• [What the exercise asks]: Below are some records; work out how many of their lines contain "agency" and give the number only.

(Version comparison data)
■ ■ ■ ■ ■
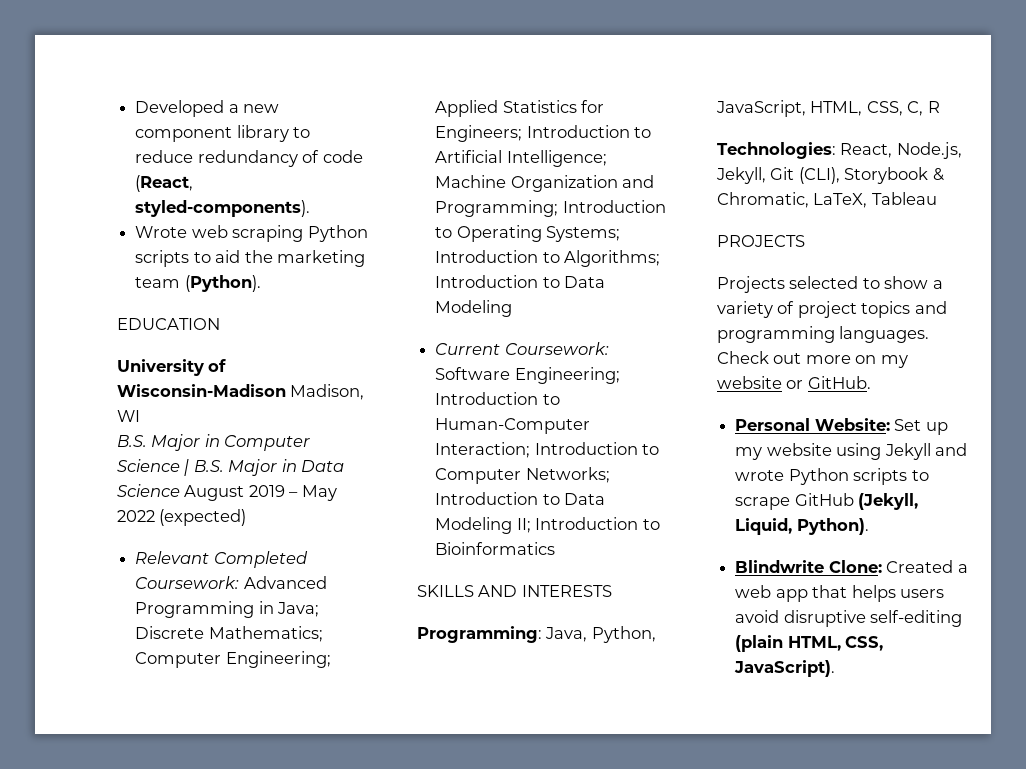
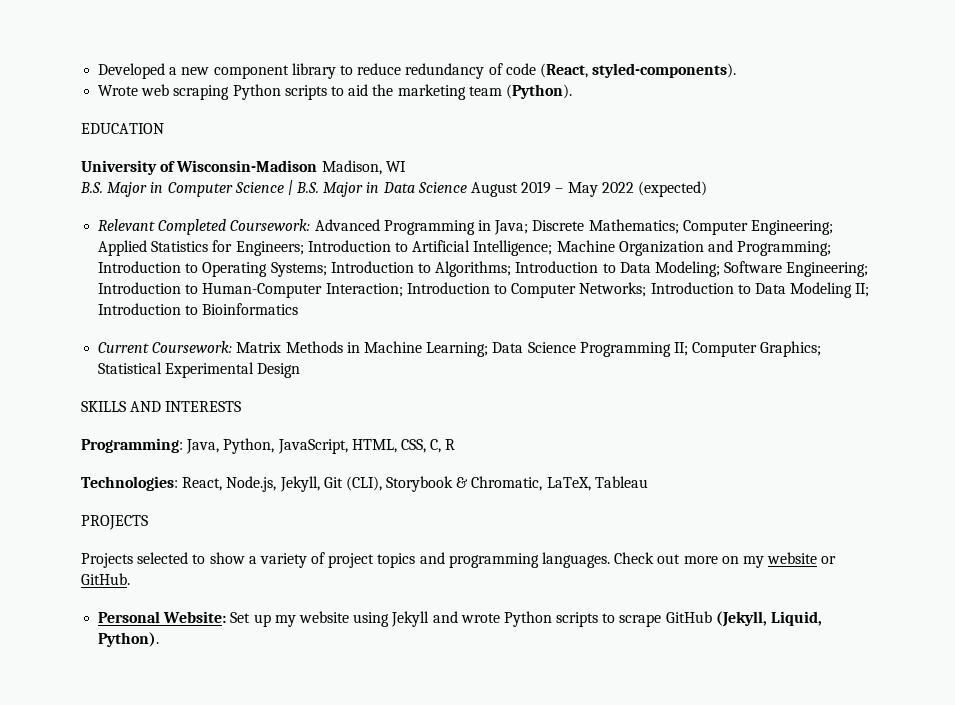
- Relevant Completed Coursework: Advanced Programming in Java; Discrete Mathematics; Computer Engineering; Applied Statistics for Engineers; Introduction to Artificial Intelligence; Machine Organization and Programming; Introduction to Operating Systems; Introduction to Algorithms; Introduction to Data Modeling
- Current Coursework: Software Engineering; Introduction to Human-Computer Interaction; Introduction to Computer Networks; Introduction to Data Modeling II; Introduction to Bioinformatics
+ Relevant Completed Coursework: Advanced Programming in Java; Discrete Mathematics; Computer Engineering; Applied Statistics for Engineers; Introduction to Artificial Intelligence; Machine Organization and Programming; Introduction to Operating Systems; Introduction to Algorithms; Introduction to Data Modeling; Software Engineering; Introduction to Human-Computer Interaction; Introduction to Computer Networks; Introduction to Data Modeling II; Introduction to Bioinformatics
+ Current Coursework: Matrix Methods in Machine Learning; Data Science Programming II; Computer Graphics; Statistical Experimental Design
- Blindwrite Clone: Created a web app that helps users avoid disruptive self-editing (plain HTML, CSS, JavaScript).

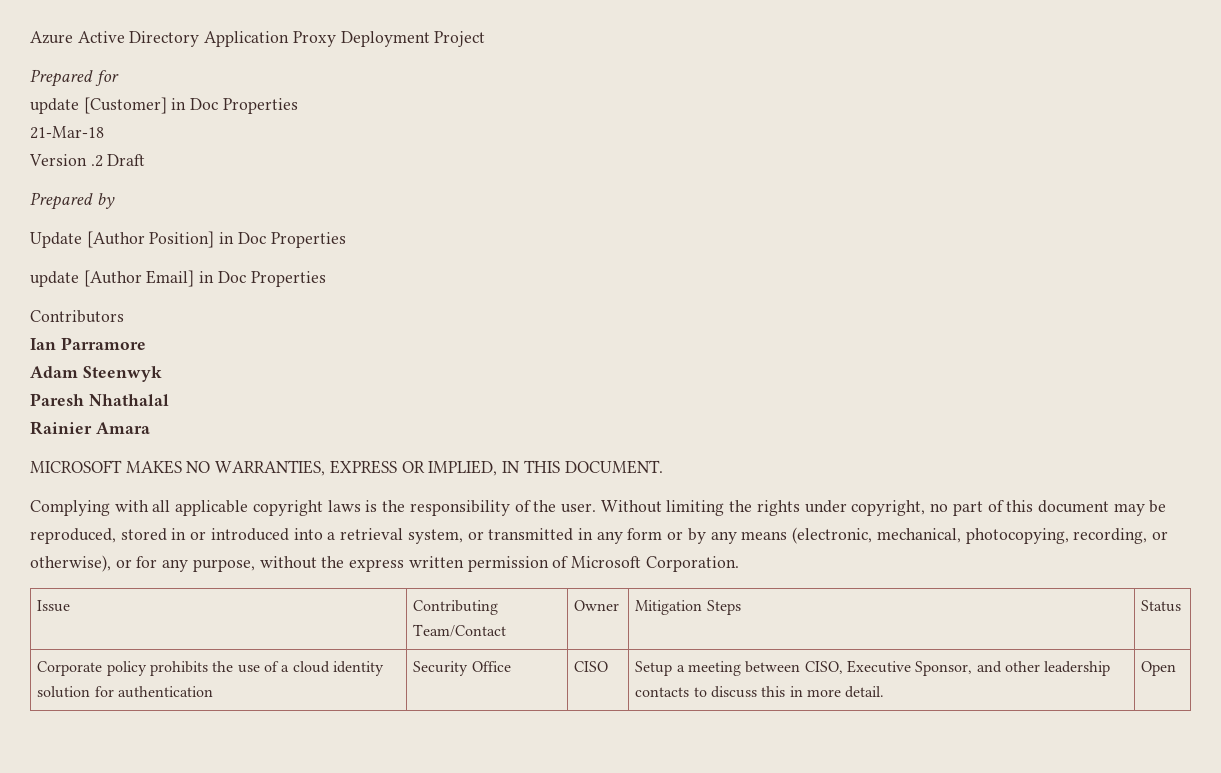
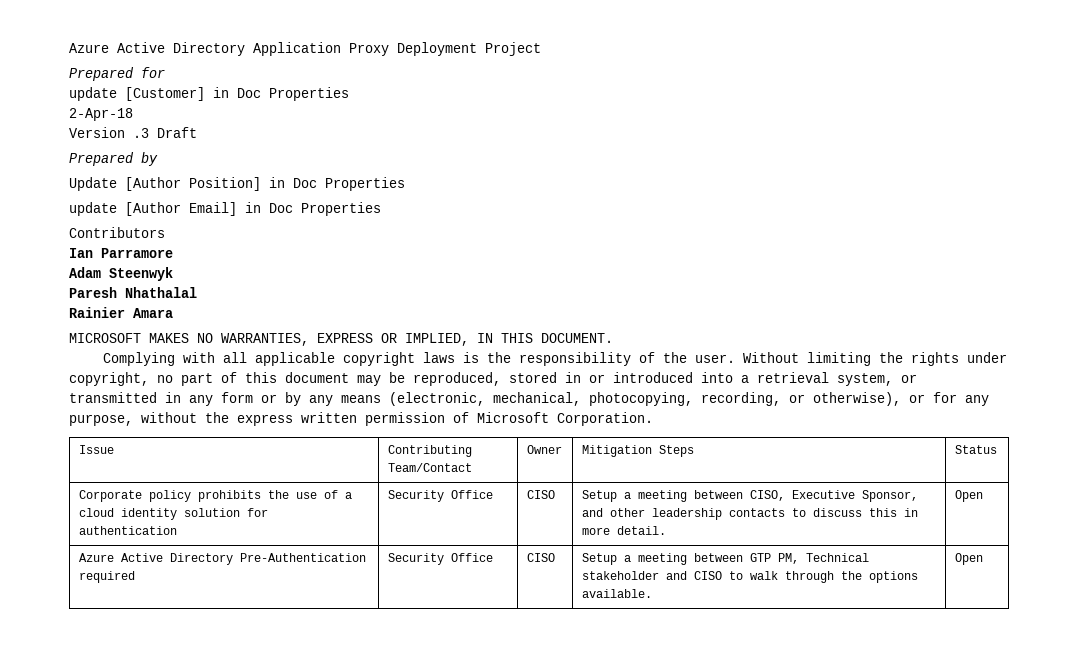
- 21-Mar-18
+ 2-Apr-18
- Version .2 Draft
+ Version .3 Draft
+ Azure Active Directory Pre-Authentication required | Security Office | CISO | Setup a meeting between GTP PM, Technical stakeholder and CISO to walk through the options available. | Open

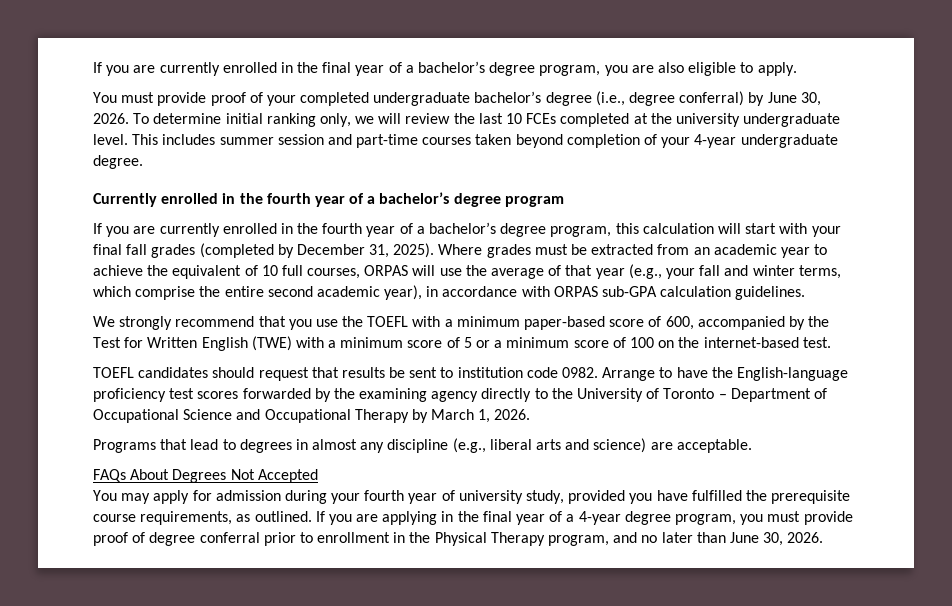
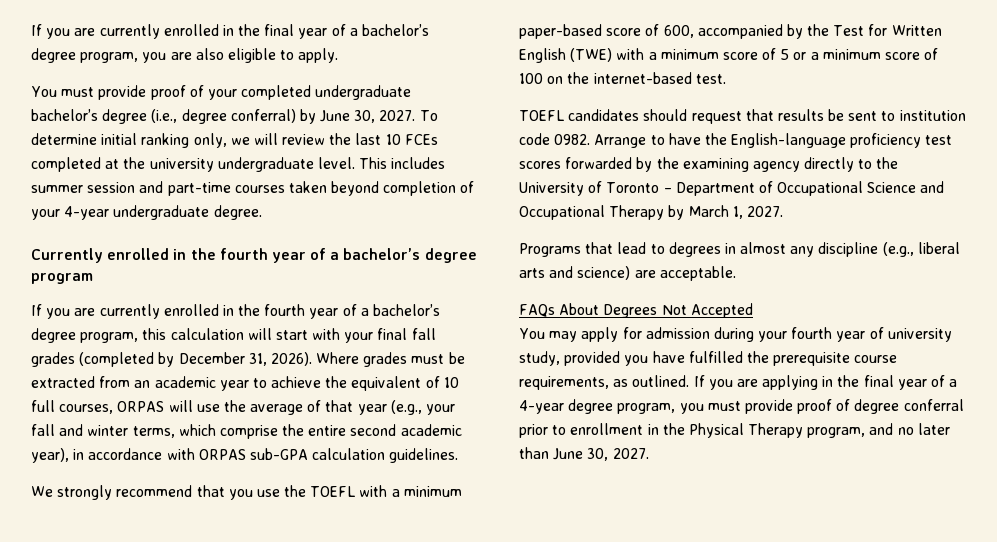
- You must provide proof of your completed undergraduate bachelor’s degree (i.e., degree conferral) by June 30, 2026.
+ You must provide proof of your completed undergraduate bachelor’s degree (i.e., degree conferral) by June 30, 2027.
- If you are currently enrolled in the fourth year of a bachelor’s degree program, this calculation will start with your final fall grades (completed by December 31, 2025).
+ If you are currently enrolled in the fourth year of a bachelor’s degree program, this calculation will start with your final fall grades (completed by December 31, 2026).
- Arrange to have the English-language proficiency test scores forwarded by the examining agency directly to the University of Toronto – Department of Occupational Science and Occupational Therapy by March 1, 2026.
+ Arrange to have the English-language proficiency test scores forwarded by the examining agency directly to the University of Toronto – Department of Occupational Science and Occupational Therapy by March 1, 2027.
- If you are applying in the final year of a 4-year degree program, you must provide proof of degree conferral prior to enrollment in the Physical Therapy program, and no later than June 30, 2026.
+ If you are applying in the final year of a 4-year degree program, you must provide proof of degree conferral prior to enrollment in the Physical Therapy program, and no later than June 30, 2027.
■ ■ ■ ■ ■
• [Exercise result]: 2